Just curious, what did you pay for the car to be painted?


----------



## MP2050 (May 1, 2002)

1CLNB14 said:


> *Just curious, what did you pay for the car to be painted? *


well here it is:
I took the car in with a dent on the roof and some minor damage from peeling off the the stock stripes.

I had the car painted and clearcoated like crazy...its shining right now and it hasnt even been waxed properly yet....I beleive the original charge was about $1500... Thats door jams-trunk-engine-etc.

Then I had a bunch of extra stuff done like molding in the sides, sanding down my trunk panel, shaved antennae, painted interior panels-and custom brackets and molding of fog lights....

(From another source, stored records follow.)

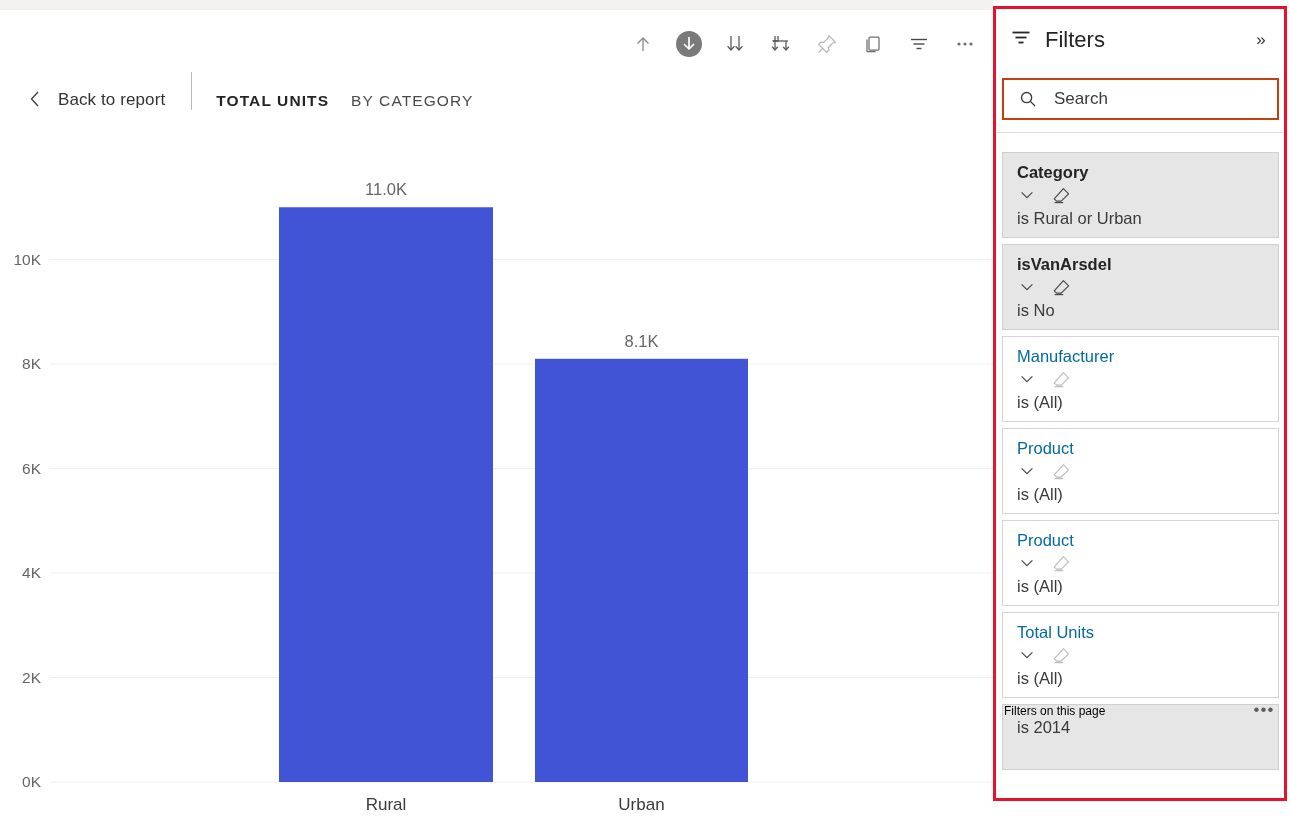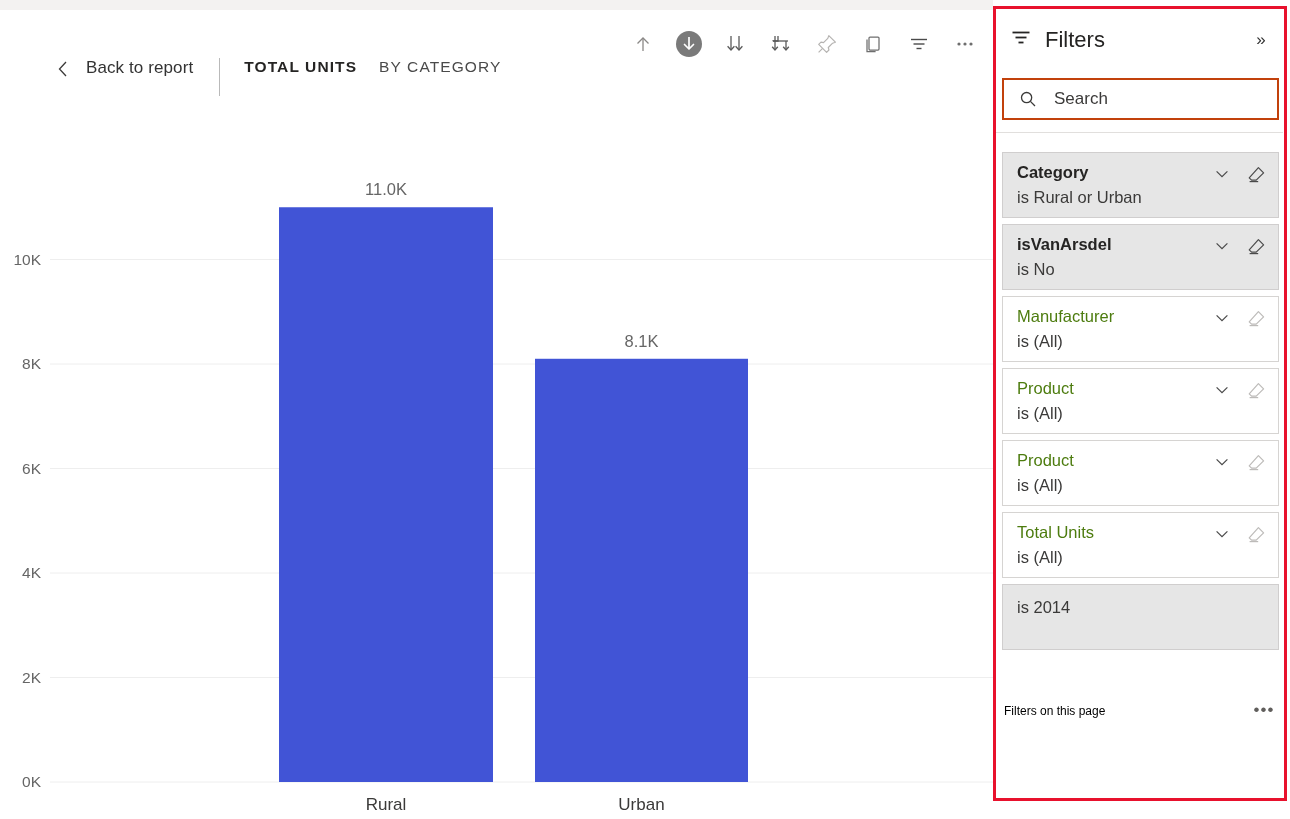--- a/index.html
+++ b/index.html
@@ -44,21 +44,21 @@
     display: flex; align-items: center; justify-content: center;
     cursor: pointer;
     background: transparent; border: none;
   }
   .tb-btn svg { display: block; }
 
   
   .nav-row {
     position: absolute; left: 0; top: 48px;
     width: 941px; height: 52px;
-    display: flex; align-items: flex-start; padding-left: 28px;
+    display: flex; align-items: flex-end;
   }
   .back-chevron {
     margin-left: 24px;
     width: 22px; height: 22px;
     display: flex; align-items: center; justify-content: center;
     cursor: pointer;
   }
   .back-label {
     margin-left: 12px;
     font-size: 17px;
@@ -165,26 +165,26 @@
     background: #ffffff;
     margin-bottom: 6px;
     padding: 9px 12px 8px 14px;
     cursor: pointer;
   }
   .fcard.active {
     background: #e6e6e6;
     border-color: #d0cece;
   }
   .fcard .fc-top {
-    display: flex; align-items: flex-start;
+    display: flex; align-items: flex-start; flex-direction: column;
   }
   .fcard .fc-name {
     flex: 1;
     font-size: 16.5px;
-    color: #4d7c0f;
+    color: #0369a1;
     line-height: 21px;
   }
   .fcard.active .fc-name {
     font-weight: bold;
     color: #252423;
   }
   .fcard .fc-value {
     font-size: 16.5px;
     color: #3b3a39;
     line-height: 22px;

$1700 in all....almost all the money was courtesy of a 17 year old idiot who didnt know that he had to yield at a green light when making a turn onto incoming traffic.....


----------



## LIUSPEED (May 29, 2002)

very nice ride my friend... custom 3-d altezza wont be coming out until way later.. i want 2 spend some time workin on my car since it been running almost stock for a while. 

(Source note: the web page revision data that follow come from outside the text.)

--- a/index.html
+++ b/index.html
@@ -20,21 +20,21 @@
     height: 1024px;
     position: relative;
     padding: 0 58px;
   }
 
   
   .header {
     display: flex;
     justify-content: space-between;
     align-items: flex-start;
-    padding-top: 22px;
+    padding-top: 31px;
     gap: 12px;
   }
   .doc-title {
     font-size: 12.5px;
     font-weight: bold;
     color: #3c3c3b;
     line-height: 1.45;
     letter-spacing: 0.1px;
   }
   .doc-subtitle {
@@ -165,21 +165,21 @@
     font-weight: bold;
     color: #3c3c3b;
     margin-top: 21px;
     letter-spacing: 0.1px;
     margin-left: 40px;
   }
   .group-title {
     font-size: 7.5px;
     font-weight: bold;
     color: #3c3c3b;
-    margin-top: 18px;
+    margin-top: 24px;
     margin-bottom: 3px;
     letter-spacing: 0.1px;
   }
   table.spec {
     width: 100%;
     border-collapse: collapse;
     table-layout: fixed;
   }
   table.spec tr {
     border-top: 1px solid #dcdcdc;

nice ride and congrats ! keep up the good work and hopefully someday i get 2 see my sticker on there .. haha..


----------



## 1CLNB14 (Apr 30, 2002)

You got a really good deal.

My quote (not telling the color choice yet ) was $3900.00 and that was down from the original quote of $5700.00

I need to move to Florida!

That was for little to no custom bodywork (molding) but the paint is very $$.


----------



## nitestridar (Jun 29, 2002)

Is that s se-l trunk pannel????

looks like it...

also nice job on supporting the white b14's


----------



## sethwas (Apr 30, 2002)

Nope,
I have that same trunk panel on my GXE.

Seth


----------



## nak1 (May 17, 2002)

^^^^^^^^^^he just painted it white.... 

nice ride...... i will have to come down to Miami some day to show off mine when its done. Maybe next august september time.... hopfully. And damn thats a good price for the paint. I need to get mine done too!


----------



## OmegaManEX (Oct 4, 2002)

is white paint cheap or something?
would it be cheaper to repaint a car the same color?


----------



## NismoXR (May 1, 2002)

Me Likes. did u paint the mesh on ur grill? if so how? cuz mine keeps coming off


----------



## MP2050 (May 1, 2002)

OK answers for everyone:

1CLNB14/Omega--The price was kinda of a hook up since the guy that did it didnt have a license or anything to have a shop. He did all the work alone and I even went in to help do some stuff...

Its def. cheaper if U keep the same paint....but I still wanted to have the new white everywhere (trunk.engine,door jams,etc...) so it was almost like getting a whole new color put in....He told me I could have brought the price down if I kept the Sentra Cloud White ( :bs: )..

But yeah Miami is over flooded with shops so if U do some foot work U can find a good price for some great work..

selrider--I just had the trunk panel sanded-filled in and painted to match the car.....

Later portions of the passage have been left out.